#### [Exercise prompt]
Restate word for word every entry that appears below, skipping its pictures.

Web document revisions:
::::::::::

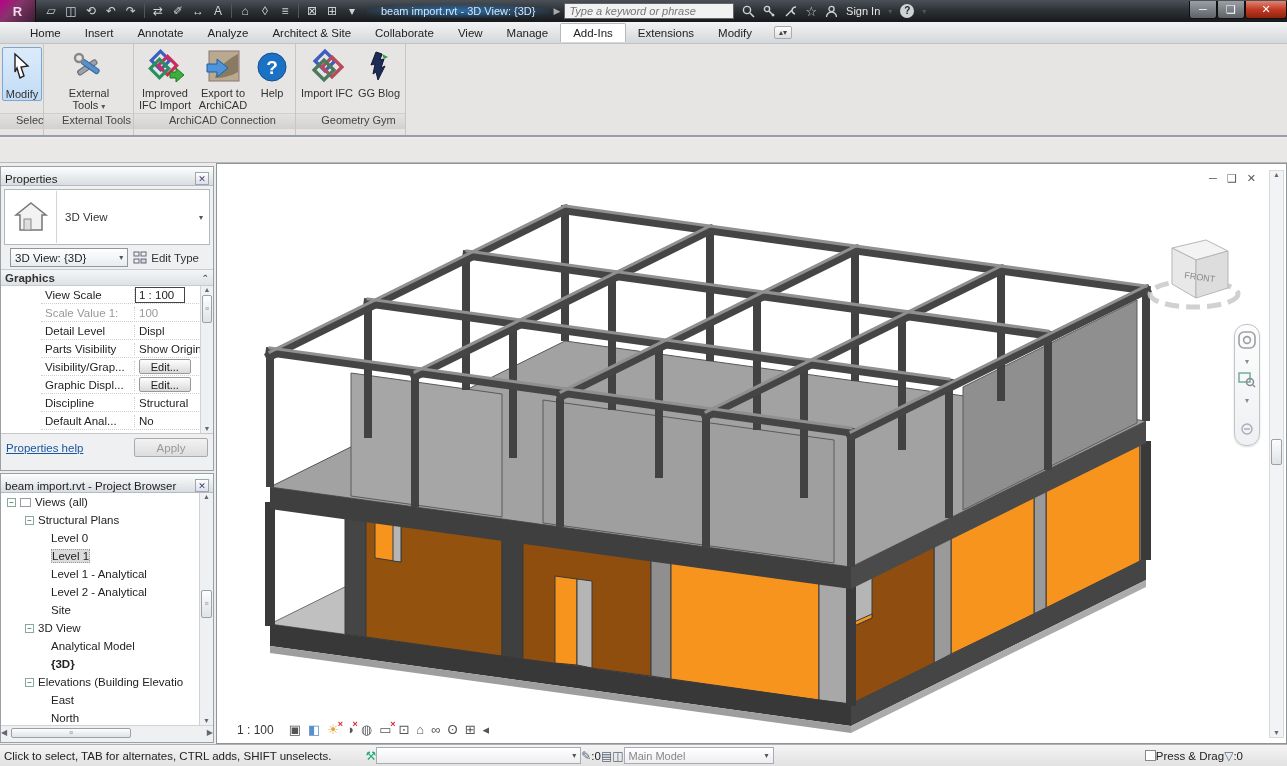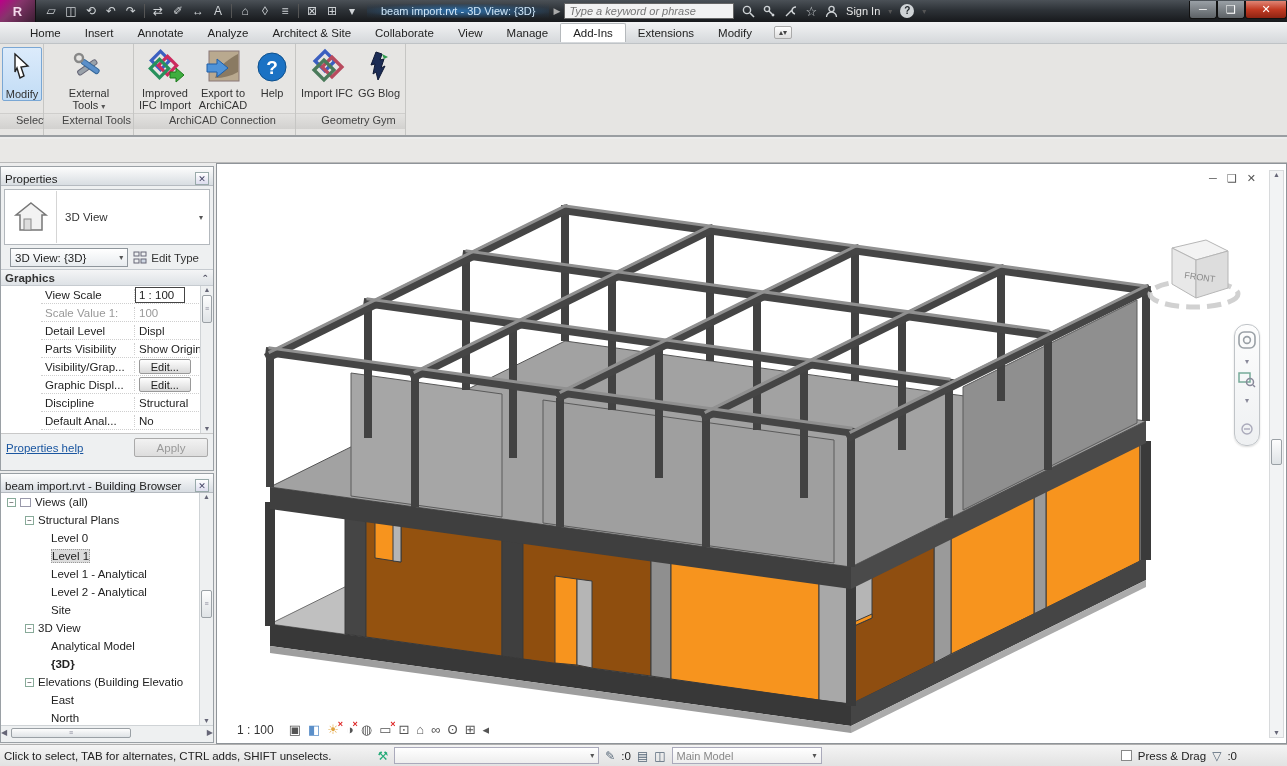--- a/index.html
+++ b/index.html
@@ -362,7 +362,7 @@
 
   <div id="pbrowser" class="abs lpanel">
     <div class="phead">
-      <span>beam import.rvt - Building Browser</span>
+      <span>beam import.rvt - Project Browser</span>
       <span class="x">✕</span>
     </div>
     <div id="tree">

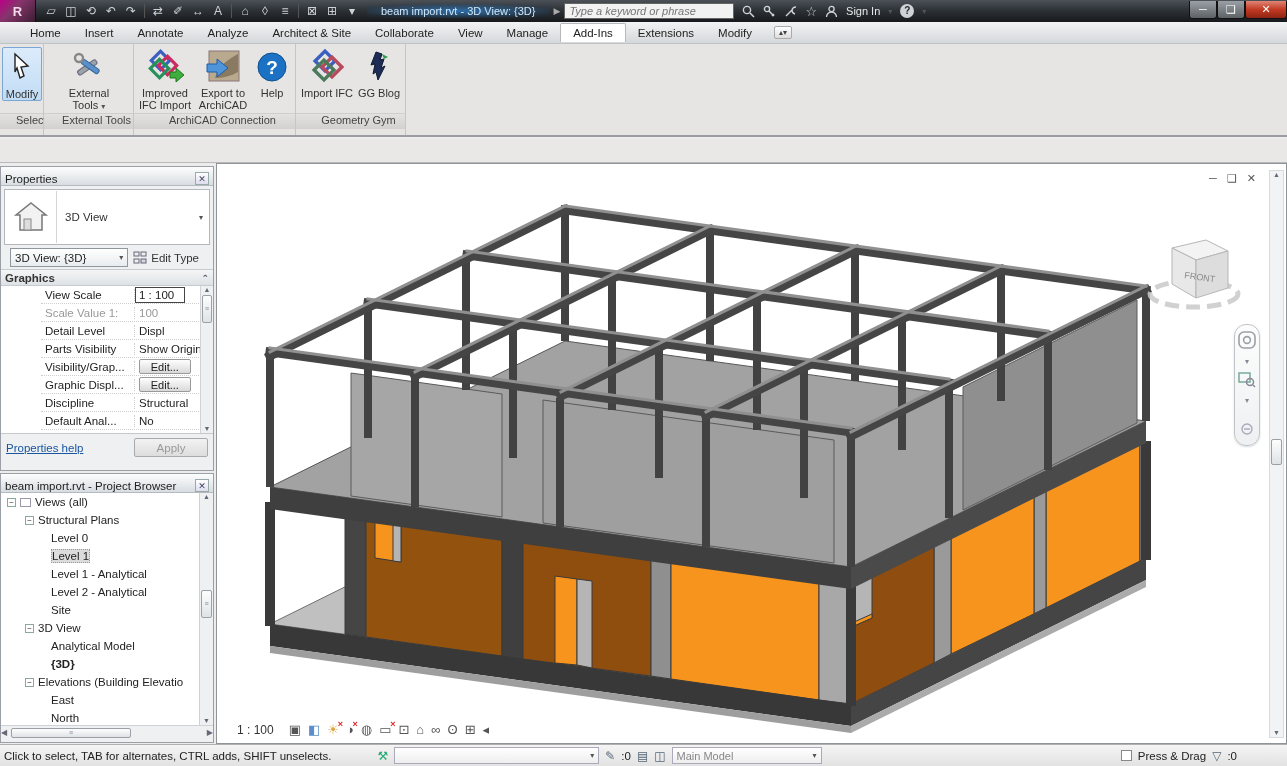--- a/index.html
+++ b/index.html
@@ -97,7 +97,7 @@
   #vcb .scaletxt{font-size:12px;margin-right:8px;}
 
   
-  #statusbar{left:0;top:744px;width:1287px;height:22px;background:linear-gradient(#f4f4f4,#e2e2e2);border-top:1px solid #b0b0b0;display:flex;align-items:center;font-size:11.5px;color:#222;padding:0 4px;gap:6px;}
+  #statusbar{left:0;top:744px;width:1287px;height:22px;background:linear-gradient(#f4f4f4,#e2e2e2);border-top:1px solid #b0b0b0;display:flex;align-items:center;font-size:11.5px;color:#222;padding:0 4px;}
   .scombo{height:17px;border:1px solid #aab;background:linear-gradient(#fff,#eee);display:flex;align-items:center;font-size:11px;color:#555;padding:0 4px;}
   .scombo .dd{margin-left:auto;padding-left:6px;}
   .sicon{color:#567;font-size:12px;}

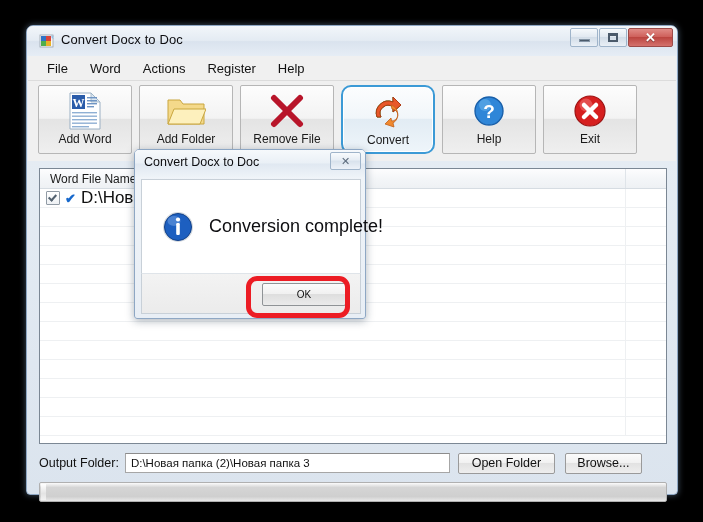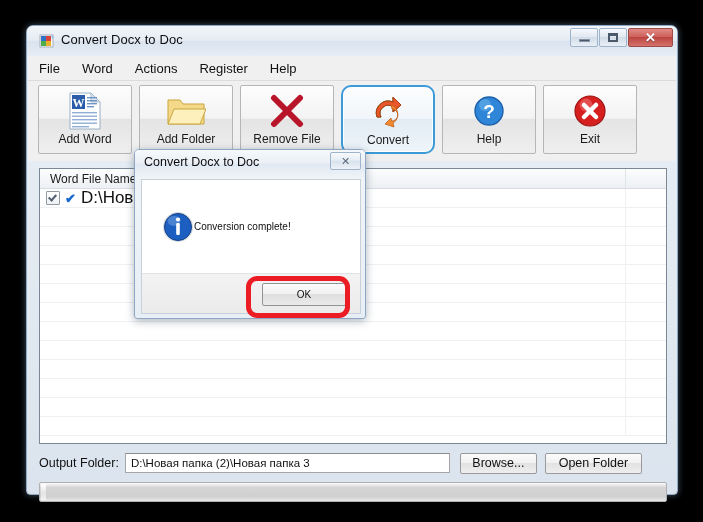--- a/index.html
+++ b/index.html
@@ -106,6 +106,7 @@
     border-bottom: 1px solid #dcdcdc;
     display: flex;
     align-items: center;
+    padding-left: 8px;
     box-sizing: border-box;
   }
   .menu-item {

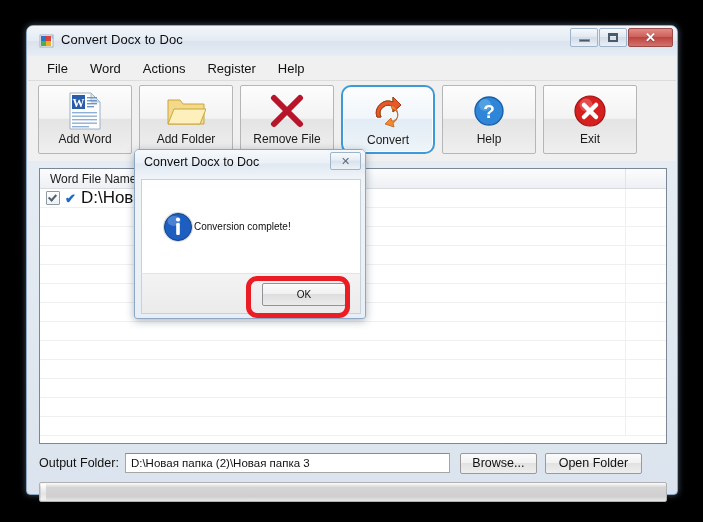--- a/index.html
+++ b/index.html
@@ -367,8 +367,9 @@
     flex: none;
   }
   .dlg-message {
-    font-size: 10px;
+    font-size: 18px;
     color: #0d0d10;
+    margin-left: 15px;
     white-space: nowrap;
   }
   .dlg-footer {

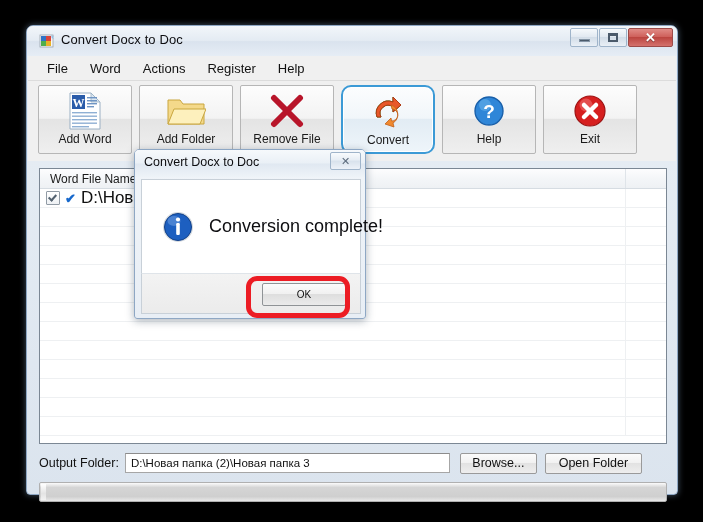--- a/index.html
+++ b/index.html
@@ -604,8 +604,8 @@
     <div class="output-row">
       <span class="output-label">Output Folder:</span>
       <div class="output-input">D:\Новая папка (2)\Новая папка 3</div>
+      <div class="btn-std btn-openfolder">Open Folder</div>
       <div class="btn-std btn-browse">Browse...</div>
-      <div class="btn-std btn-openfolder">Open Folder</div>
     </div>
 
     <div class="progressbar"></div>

::::::::::

#### [Response]
--- a/index.html
+++ b/index.html
@@ -362,7 +362,7 @@
 
   <div id="pbrowser" class="abs lpanel">
     <div class="phead">
-      <span>beam import.rvt - Building Browser</span>
+      <span>beam import.rvt - Project Browser</span>
       <span class="x">✕</span>
     </div>
     <div id="tree">

--- a/index.html
+++ b/index.html
@@ -97,7 +97,7 @@
   #vcb .scaletxt{font-size:12px;margin-right:8px;}
 
   
-  #statusbar{left:0;top:744px;width:1287px;height:22px;background:linear-gradient(#f4f4f4,#e2e2e2);border-top:1px solid #b0b0b0;display:flex;align-items:center;font-size:11.5px;color:#222;padding:0 4px;gap:6px;}
+  #statusbar{left:0;top:744px;width:1287px;height:22px;background:linear-gradient(#f4f4f4,#e2e2e2);border-top:1px solid #b0b0b0;display:flex;align-items:center;font-size:11.5px;color:#222;padding:0 4px;}
   .scombo{height:17px;border:1px solid #aab;background:linear-gradient(#fff,#eee);display:flex;align-items:center;font-size:11px;color:#555;padding:0 4px;}
   .scombo .dd{margin-left:auto;padding-left:6px;}
   .sicon{color:#567;font-size:12px;}

--- a/index.html
+++ b/index.html
@@ -106,6 +106,7 @@
     border-bottom: 1px solid #dcdcdc;
     display: flex;
     align-items: center;
+    padding-left: 8px;
     box-sizing: border-box;
   }
   .menu-item {

--- a/index.html
+++ b/index.html
@@ -367,8 +367,9 @@
     flex: none;
   }
   .dlg-message {
-    font-size: 10px;
+    font-size: 18px;
     color: #0d0d10;
+    margin-left: 15px;
     white-space: nowrap;
   }
   .dlg-footer {

--- a/index.html
+++ b/index.html
@@ -604,8 +604,8 @@
     <div class="output-row">
       <span class="output-label">Output Folder:</span>
       <div class="output-input">D:\Новая папка (2)\Новая папка 3</div>
+      <div class="btn-std btn-openfolder">Open Folder</div>
       <div class="btn-std btn-browse">Browse...</div>
-      <div class="btn-std btn-openfolder">Open Folder</div>
     </div>
 
     <div class="progressbar"></div>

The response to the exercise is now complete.